Repeat the stretch of entries below from the line with "customer number: C-40906 -> C-44949" through the line with "total: 159.50 -> 166.50". Include both ends and add nothing.

(Revision tracking records)

▼▼▼

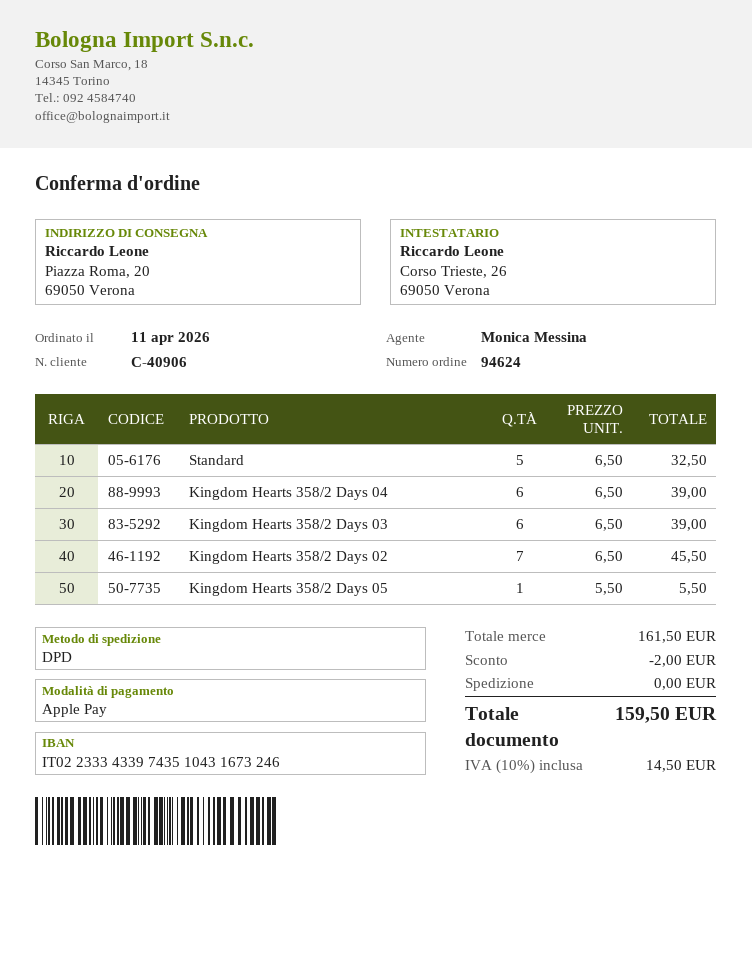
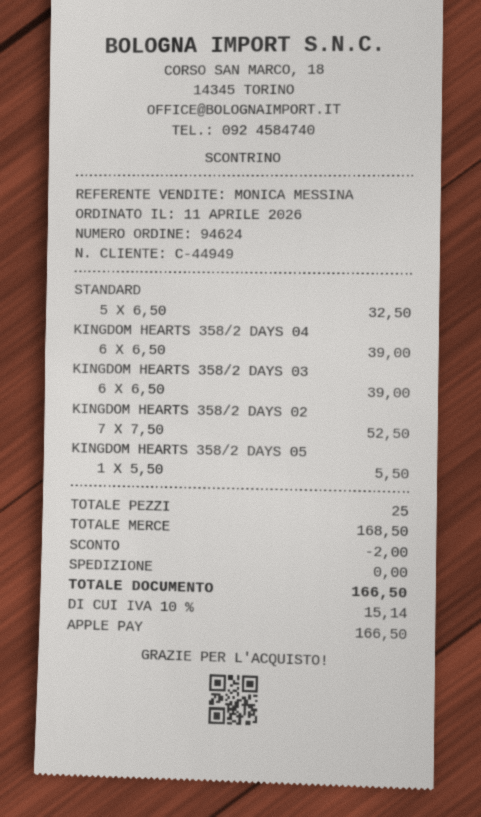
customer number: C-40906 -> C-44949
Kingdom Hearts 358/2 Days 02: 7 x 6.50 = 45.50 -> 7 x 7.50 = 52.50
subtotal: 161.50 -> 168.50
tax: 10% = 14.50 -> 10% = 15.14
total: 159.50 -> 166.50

▲▲▲
▼▼▼

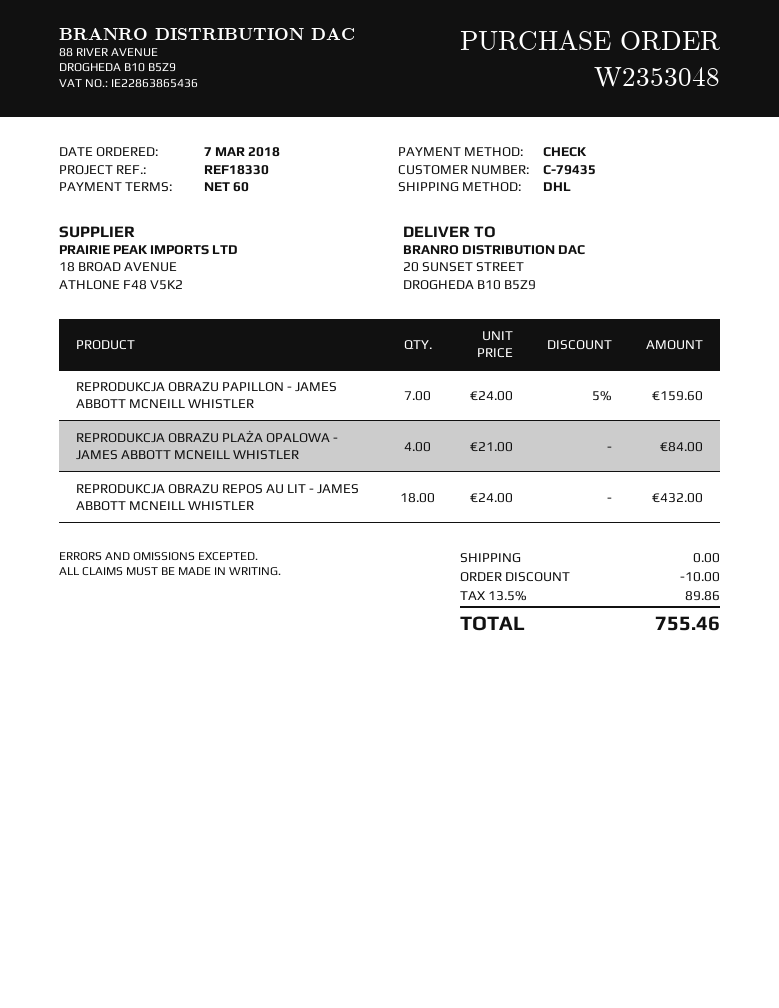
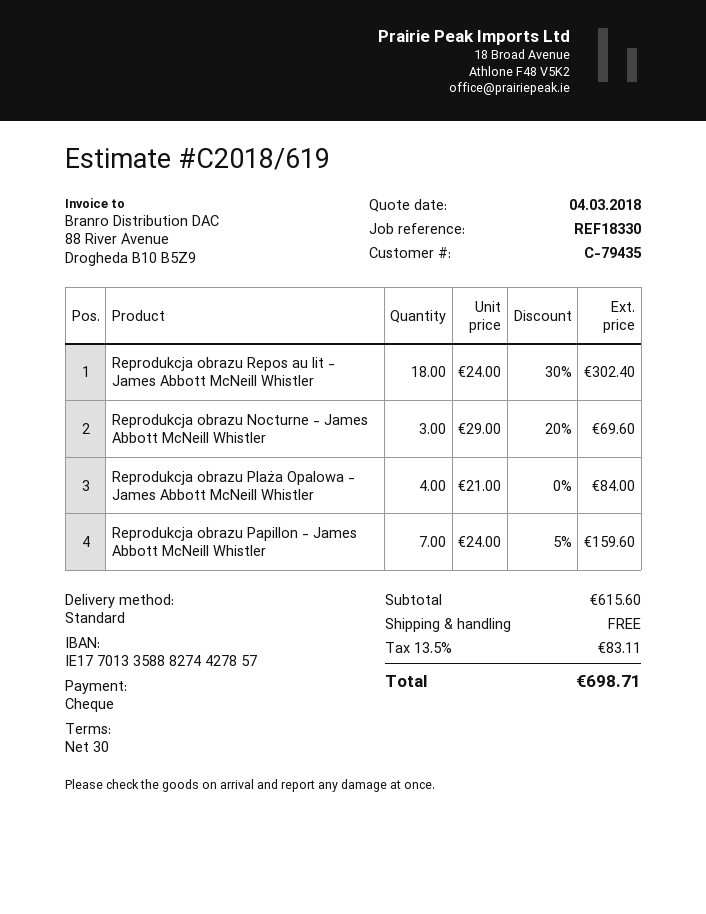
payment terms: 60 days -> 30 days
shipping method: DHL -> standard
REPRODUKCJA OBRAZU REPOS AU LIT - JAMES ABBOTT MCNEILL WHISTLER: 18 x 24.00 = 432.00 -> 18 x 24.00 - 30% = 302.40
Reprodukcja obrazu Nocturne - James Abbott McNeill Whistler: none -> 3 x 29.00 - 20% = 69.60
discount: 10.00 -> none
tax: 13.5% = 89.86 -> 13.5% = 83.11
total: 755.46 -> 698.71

▲▲▲

(The completed task):
customer number: C-40906 -> C-44949
Kingdom Hearts 358/2 Days 02: 7 x 6.50 = 45.50 -> 7 x 7.50 = 52.50
subtotal: 161.50 -> 168.50
tax: 10% = 14.50 -> 10% = 15.14
total: 159.50 -> 166.50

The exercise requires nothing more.